Identification and validation of an anoikis-related genes signature for prognostic implication in papillary thyroid cancer

Runyu Zhao1, Yingying Lu2, Zhihan Wan3, Peipei Qiao4, Liyun Yang4, Yi Zhang4, Shuixian Huang4, Xiaoping Chen4
  • 1Postgraduate Training Base at Shanghai Gongli Hospital, Ningxia Medical University, Shanghai 200135, China
  • 2School of Medicine, Shanghai University, Shanghai 200444, China
  • 3Department of Endocrinology, Gongli Hospital of Shanghai Pudong New Area, Shanghai 200135, China
  • 4Department of Otolaryngology Head and Neck Surgery, Gongli Hospital of Shanghai Pudong New Area, Shanghai 200135, China
* Equal contribution
Received: November 22, 2023Accepted: March 3, 2024Published: April 24, 2024

Copyright: © 2024 Zhao et al.

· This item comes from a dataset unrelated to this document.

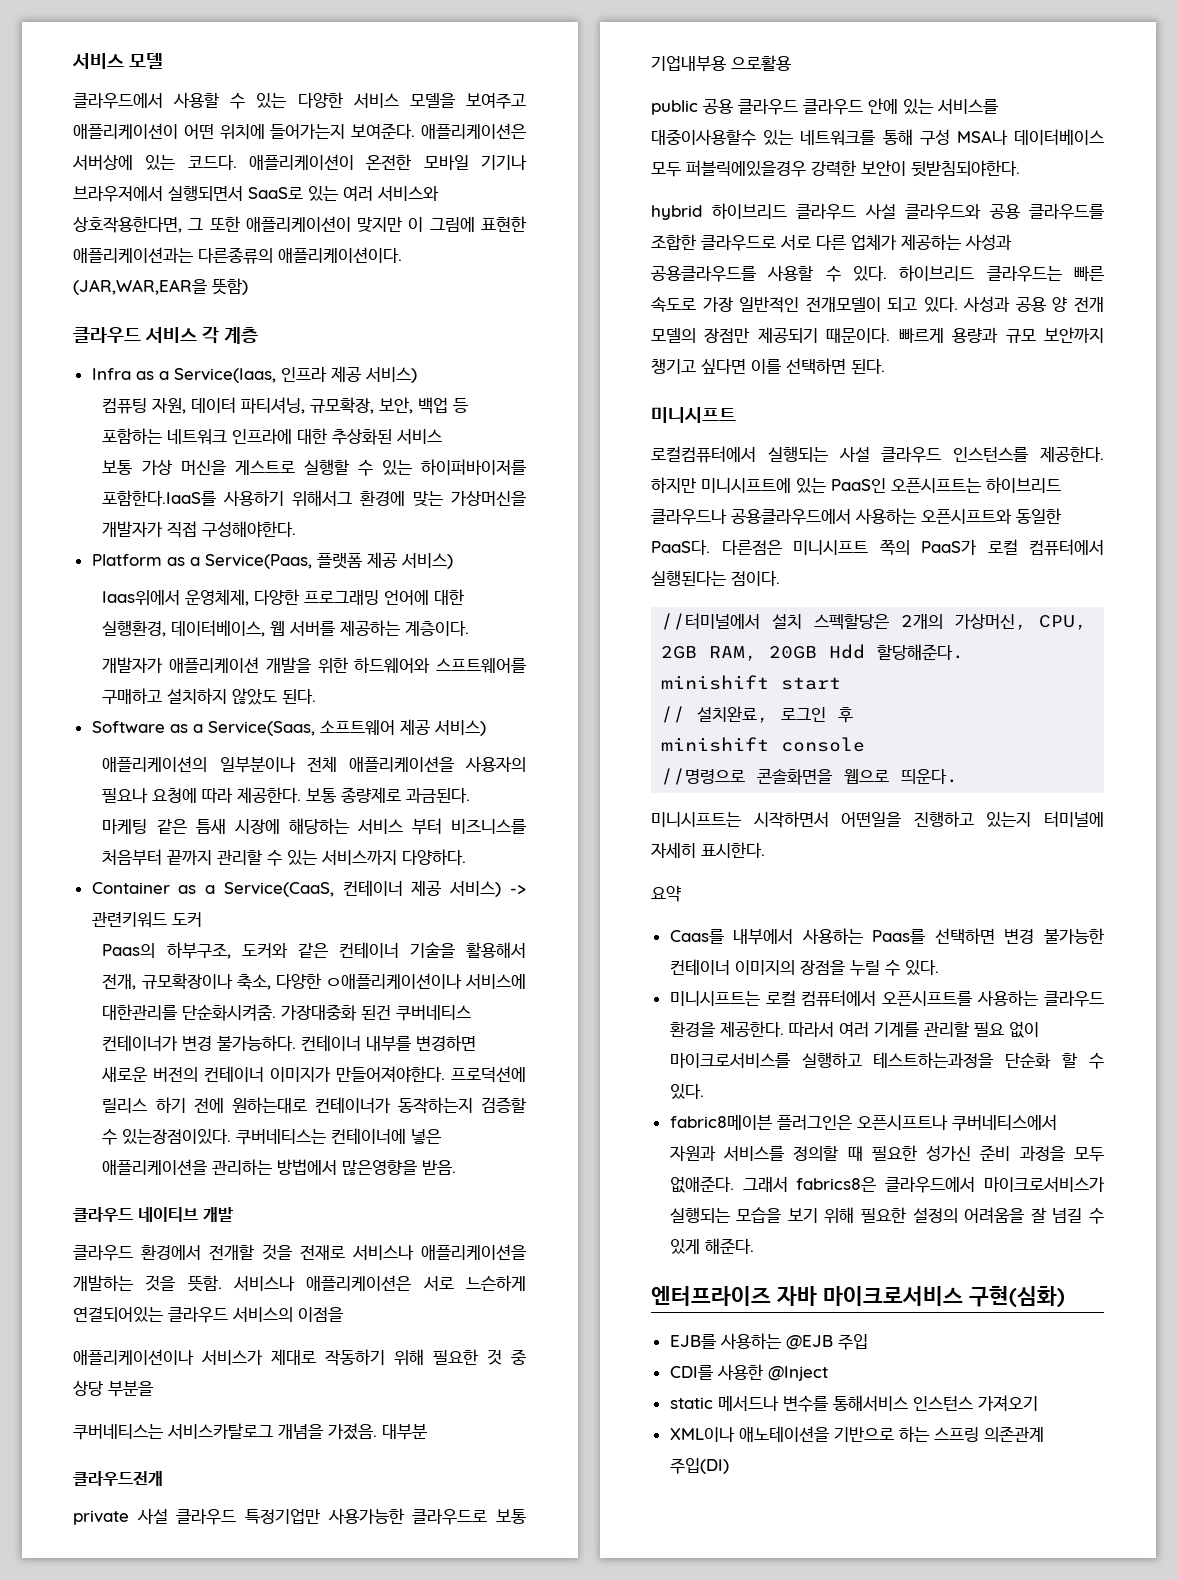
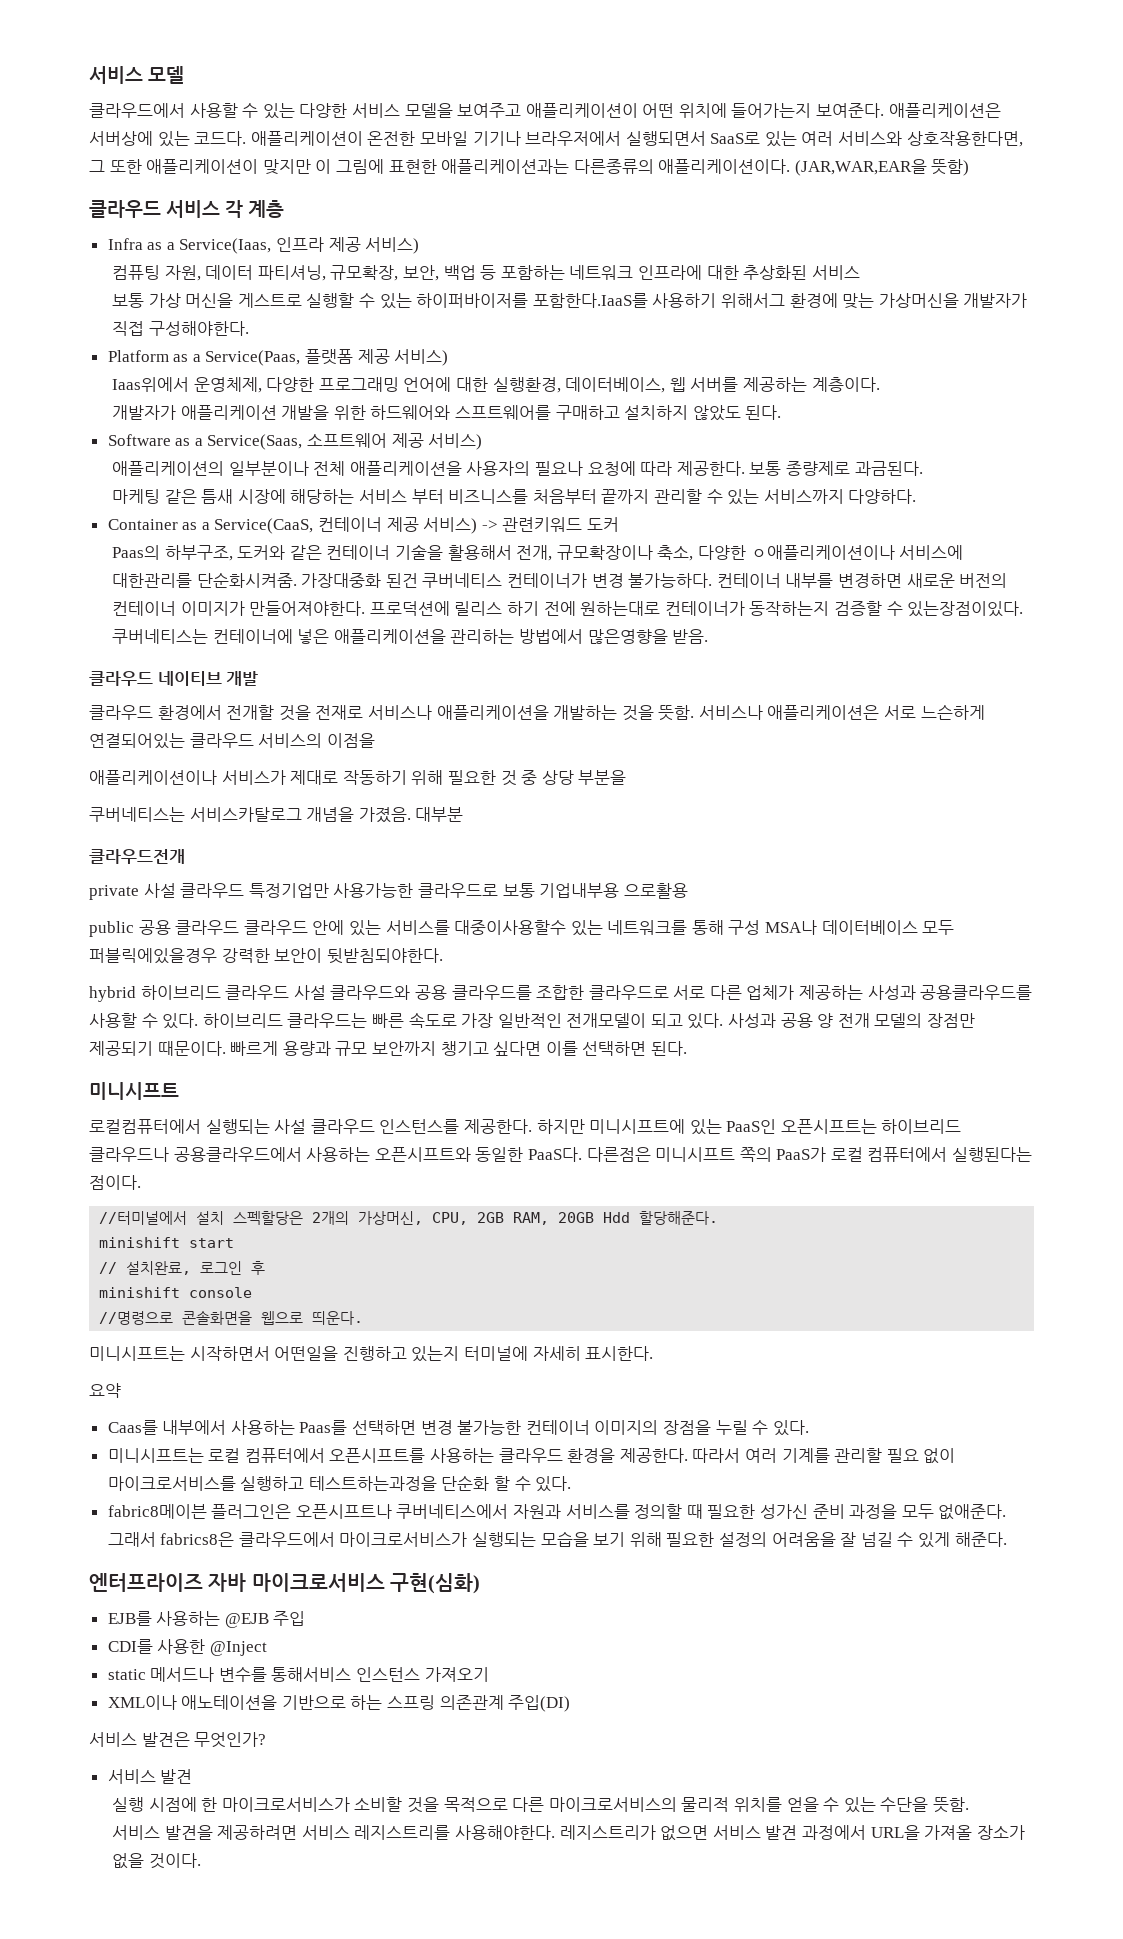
(729, 1466) none -> [89,1732,267,1748] [107,1769,193,1784] [112,1797,969,1813] [112,1825,1025,1841] [112,1853,201,1869] // 서비스 발견은 무엇인가? // 서비스 발견 // 실행 시점에 한 마이크로서비스가 소비할 것을 목적으로 다른 마이크로서비스의 물리적 위치를 얻을 수 있는 수단을 뜻함. // 서비스 발견을 제공하려면 서비스 레지스트리를 사용해야한다. 레지스트리가 없으면 서비스 발견 과정에서 URL을 가져올 장소가 없을 것이다.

This is an open access article distributed under the terms of the Creative Commons Attribution License (CC BY 4.0), which permits unrestricted use, distribution, and reproduction in any medium, provided the original author and source are credited.

Abstract

Thyroid cancer, notably papillary thyroid cancer (PTC), is a global health concern with increasing incidence. Anoikis, a regulator of programmed cell death, is pivotal in normal physiology and, when dysregulated, can drive cancer progression and metastasis. This study explored the impact of anoikis on PTC prognosis. Analyzing data from GEO, TCGA, and GeneCards, we identified a prognostic signature consisting of six anoikis-related genes (ARGs): EZH2, PRKCQ, CD36, INHBB, TDGF1, and MMP9. This signature independently predicted patient outcomes, with high-risk scores associated with worse prognoses. A robust predictive ability was confirmed via ROC analysis, and a nomogram achieved a C-index of 0.712. Differences in immune infiltration levels were observed between high- and low-risk groups. Importantly, the high-risk group displayed reduced drug sensitivity and poor responses to immunotherapy. This research provides insights into anoikis in PTC, offering a novel ARG signature for predicting patient prognosis and guiding personalized treatment strategies.